# What you will do
Pictures stay out. Extract the lines below from the first one through the line with "258 58 190 Z", both included.

(Screenshot and code edit data)
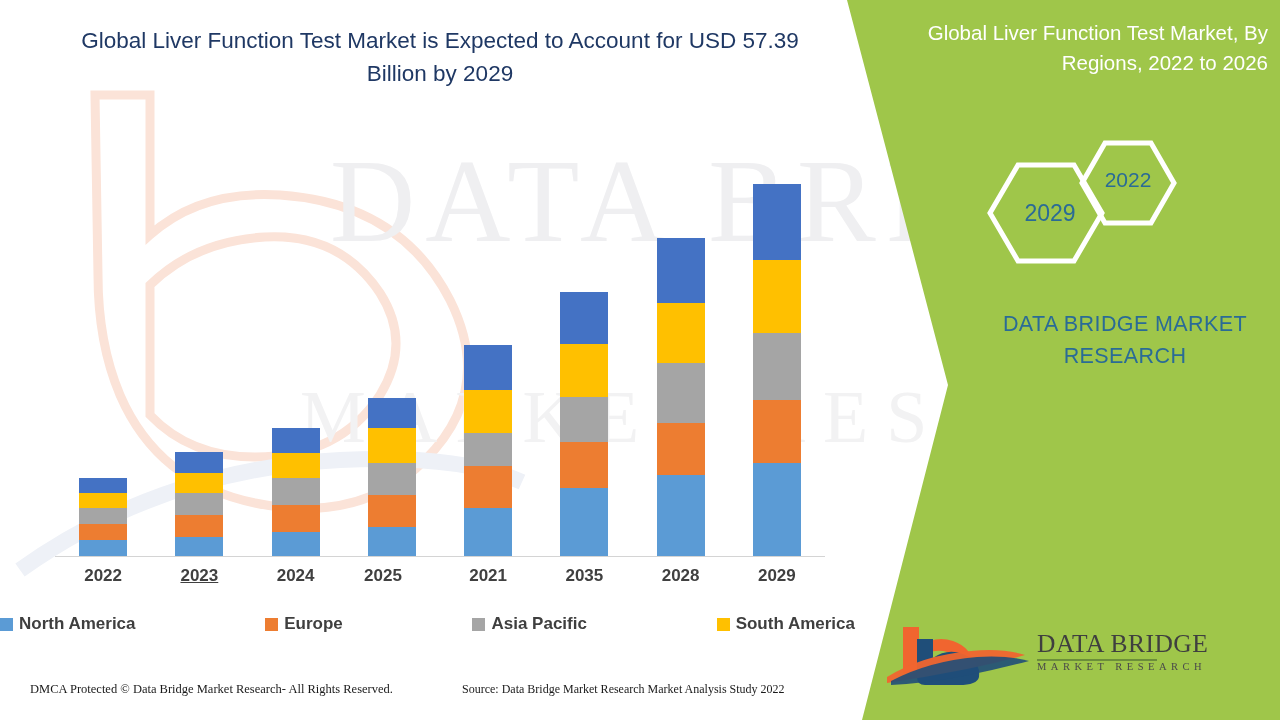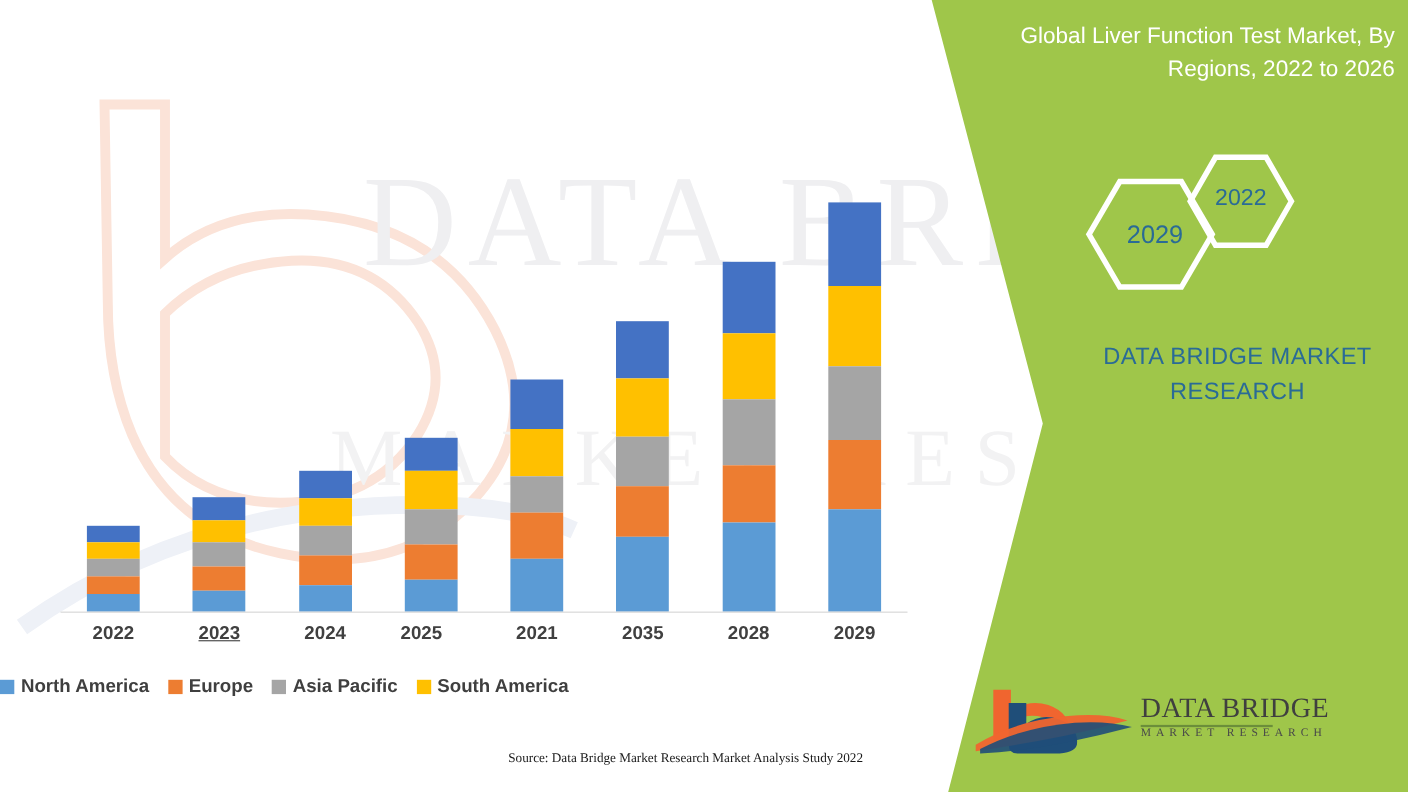--- a/index.html
+++ b/index.html
@@ -47,21 +47,21 @@
   .seg{width:100%;display:block;}
   .xlabels{position:absolute;left:55px;top:566px;width:770px;height:30px;z-index:4;}
   .xlabel{
     position:absolute;width:96px;text-align:center;
     font-size:17px;font-weight:bold;color:#404040;top:0;
   }
 
   
   .legend{
     position:absolute;left:0;top:614px;width:855px;z-index:5;
-    display:flex;justify-content:flex-start;align-items:center;gap:17px;
+    display:flex;justify-content:space-between;align-items:center;gap:6px;
   }
   .legend-item{display:flex;align-items:center;gap:6px;}
   .legend-swatch{width:13px;height:13px;display:block;}
   .legend-label{font-size:17px;font-weight:bold;color:#3f3f3f;white-space:nowrap;}
 
   
   .footer{position:absolute;left:0;top:682px;width:855px;height:26px;z-index:5;}
   .dmca{
     position:absolute;left:30px;top:0;font-size:12.5px;color:#1a1a1a;
     font-family:"Liberation Serif", serif;white-space:nowrap;
@@ -107,20 +107,21 @@
       <path d="M55 10 L110 10 L110 150 Q160 105 240 110 Q360 118 410 215 Q455 305 385 375 Q320 440 215 418 Q118 398 80 310 Q58 258 58 190 Z
                M110 200 L110 330 Q150 372 215 372 Q300 372 340 310 Q372 258 340 208 Q300 148 225 152 Q155 156 110 200 Z" fill="none" stroke="#fbe3d8" stroke-width="9"></path>
     </svg>
     <svg class="wm-swoosh" width="520" height="150" viewBox="0 0 520 150">
       <path d="M10 140 Q150 40 330 30 Q450 24 512 52" fill="none" stroke="#eef1f7" stroke-width="16"></path>
     </svg>
     <div class="wm-text">DATA BRIDGE</div>
     <div class="wm-text2">MARKET RESEARCH</div>
   </div>
 
+  <div class="headline">Global Liver Function Test Market is Expected to Account for USD 57.39 Billion by 2029</div>
 
   <div class="chart">
     <div class="plot" id="plot-area">
         <div class="bar-group" style="left: 0px; width: 96.25px;">
           <div class="bar">
             <div class="seg" style="height: 15px; background: rgb(68, 114, 196);"></div>
             <div class="seg" style="height: 15px; background: rgb(255, 192, 0);"></div>
             <div class="seg" style="height: 16px; background: rgb(165, 165, 165);"></div>
             <div class="seg" style="height: 16px; background: rgb(237, 125, 49);"></div>
             <div class="seg" style="height: 16px; background: rgb(91, 155, 213);"></div>
@@ -216,20 +217,21 @@
         <span class="legend-swatch" style="background: rgb(165, 165, 165);"></span>
         <span class="legend-label">Asia Pacific</span>
       </div>
       <div class="legend-item">
         <span class="legend-swatch" style="background: rgb(255, 192, 0);"></span>
         <span class="legend-label">South America</span>
       </div>
     </div>
 
   <div class="footer">
+    <div class="dmca">DMCA Protected © Data Bridge Market Research- All Rights Reserved.</div>
     <div class="source">Source: Data Bridge Market Research Market Analysis Study 2022</div>
   </div>
 
   <div class="green-panel">
     <svg width="1280" height="720" viewBox="0 0 1280 720">
       <path d="M847 0 L1280 0 L1280 720 L862 720 L948 385 Z" fill="#9fc64a"></path>
     </svg>
   </div>
 
   <div class="rp rp-title">Global Liver Function Test Market, By Regions, 2022 to 2026</div>

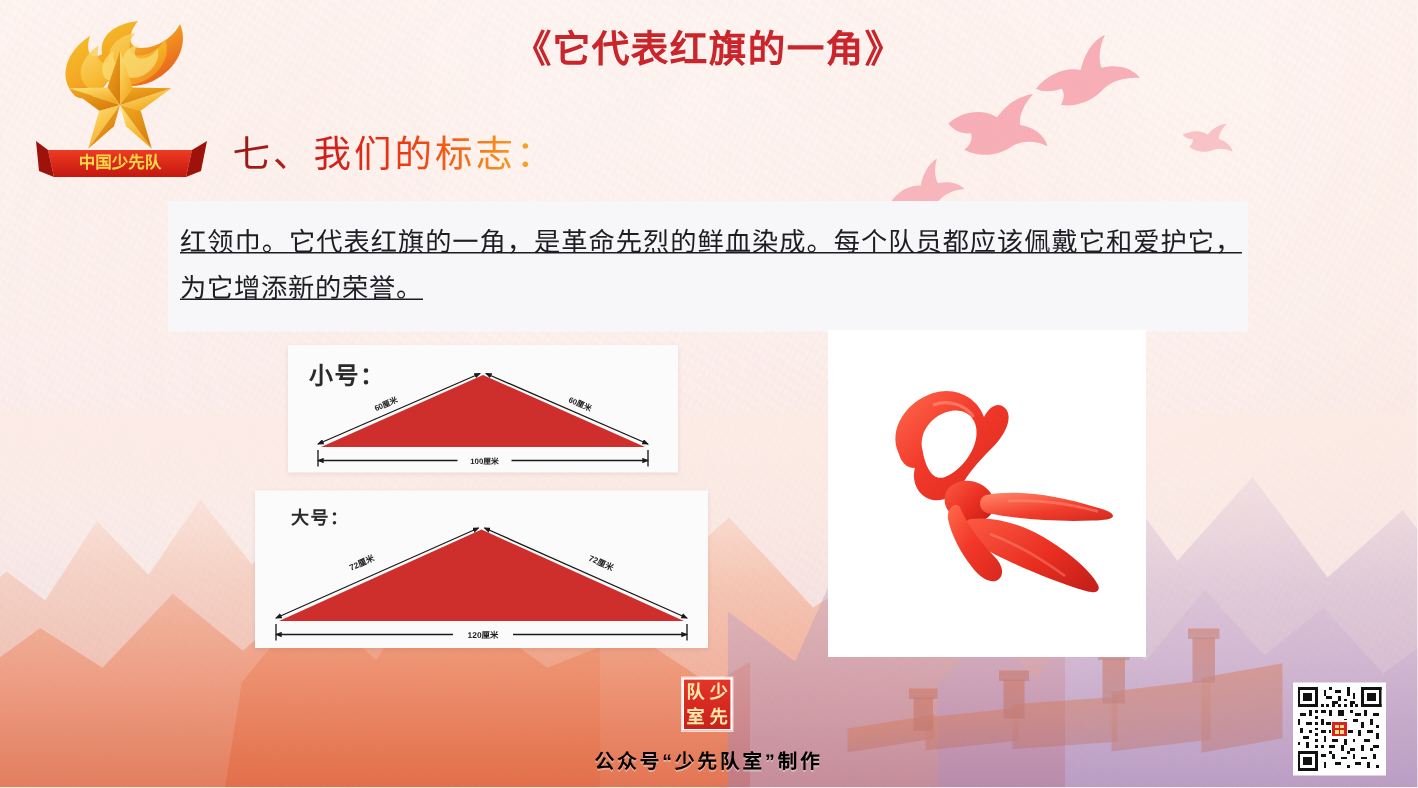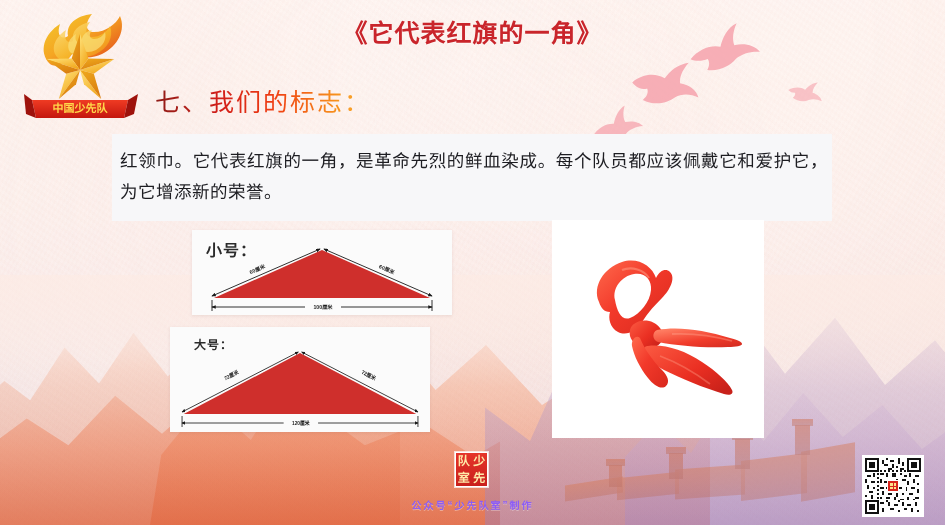--- a/index.html
+++ b/index.html
@@ -194,30 +194,31 @@
     background: #f7f7f9;
     box-sizing: border-box;
   }
   .body-panel p {
     margin: 0;
     font-size: 17.5px;
     line-height: 1.75;
     color: #1d1d22;
     letter-spacing: .5px;
     text-align: justify;
+    text-decoration: underline;
   }
 
   
   .diagram-card {
     position: absolute;
     background: #fbfbfb;
     box-shadow: 0 1px 3px rgba(120,80,70,.12);
   }
   .diagram-small { left: 192px; top: 230px;  width: 260px; height: 85px; }
-  .diagram-large { left: 170px; top: 327px;  width: 260px; height: 105px; }
+  .diagram-large { left: 170px; top: 327px;  width: 302px; height: 105px; }
   .diagram-card .dg-label {
     position: absolute;
     left: 14px;
     top: 7px;
     font-size: 16px;
     font-weight: bold;
     color: #2b2b2b;
     letter-spacing: 1px;
   }
   .diagram-large .dg-label { font-size: 12px; left: 24px; top: 8px; }
@@ -261,23 +262,23 @@
     font-weight: bold;
     color: #ffe9a8;
     line-height: 1;
     font-family: "Liberation Sans", "DejaVu Sans", sans-serif;
   }
   .footer-credit {
     position: absolute;
     left: 0; right: 0;
     top: 497px;
     text-align: center;
-    font-size: 10px;
+    font-size: 13px;
     font-weight: bold;
-    color: #8b5cf6;
+    color: #000000;
     letter-spacing: 2px;
     text-shadow: 0 1px 0 rgba(255,255,255,.35);
   }
 
   
   .qr-code {
     position: absolute;
     left: 862px;
     top: 455px;
     width: 62px;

# Result below
--- a/index.html
+++ b/index.html
@@ -47,21 +47,21 @@
   .seg{width:100%;display:block;}
   .xlabels{position:absolute;left:55px;top:566px;width:770px;height:30px;z-index:4;}
   .xlabel{
     position:absolute;width:96px;text-align:center;
     font-size:17px;font-weight:bold;color:#404040;top:0;
   }
 
   
   .legend{
     position:absolute;left:0;top:614px;width:855px;z-index:5;
-    display:flex;justify-content:flex-start;align-items:center;gap:17px;
+    display:flex;justify-content:space-between;align-items:center;gap:6px;
   }
   .legend-item{display:flex;align-items:center;gap:6px;}
   .legend-swatch{width:13px;height:13px;display:block;}
   .legend-label{font-size:17px;font-weight:bold;color:#3f3f3f;white-space:nowrap;}
 
   
   .footer{position:absolute;left:0;top:682px;width:855px;height:26px;z-index:5;}
   .dmca{
     position:absolute;left:30px;top:0;font-size:12.5px;color:#1a1a1a;
     font-family:"Liberation Serif", serif;white-space:nowrap;
@@ -107,20 +107,21 @@
       <path d="M55 10 L110 10 L110 150 Q160 105 240 110 Q360 118 410 215 Q455 305 385 375 Q320 440 215 418 Q118 398 80 310 Q58 258 58 190 Z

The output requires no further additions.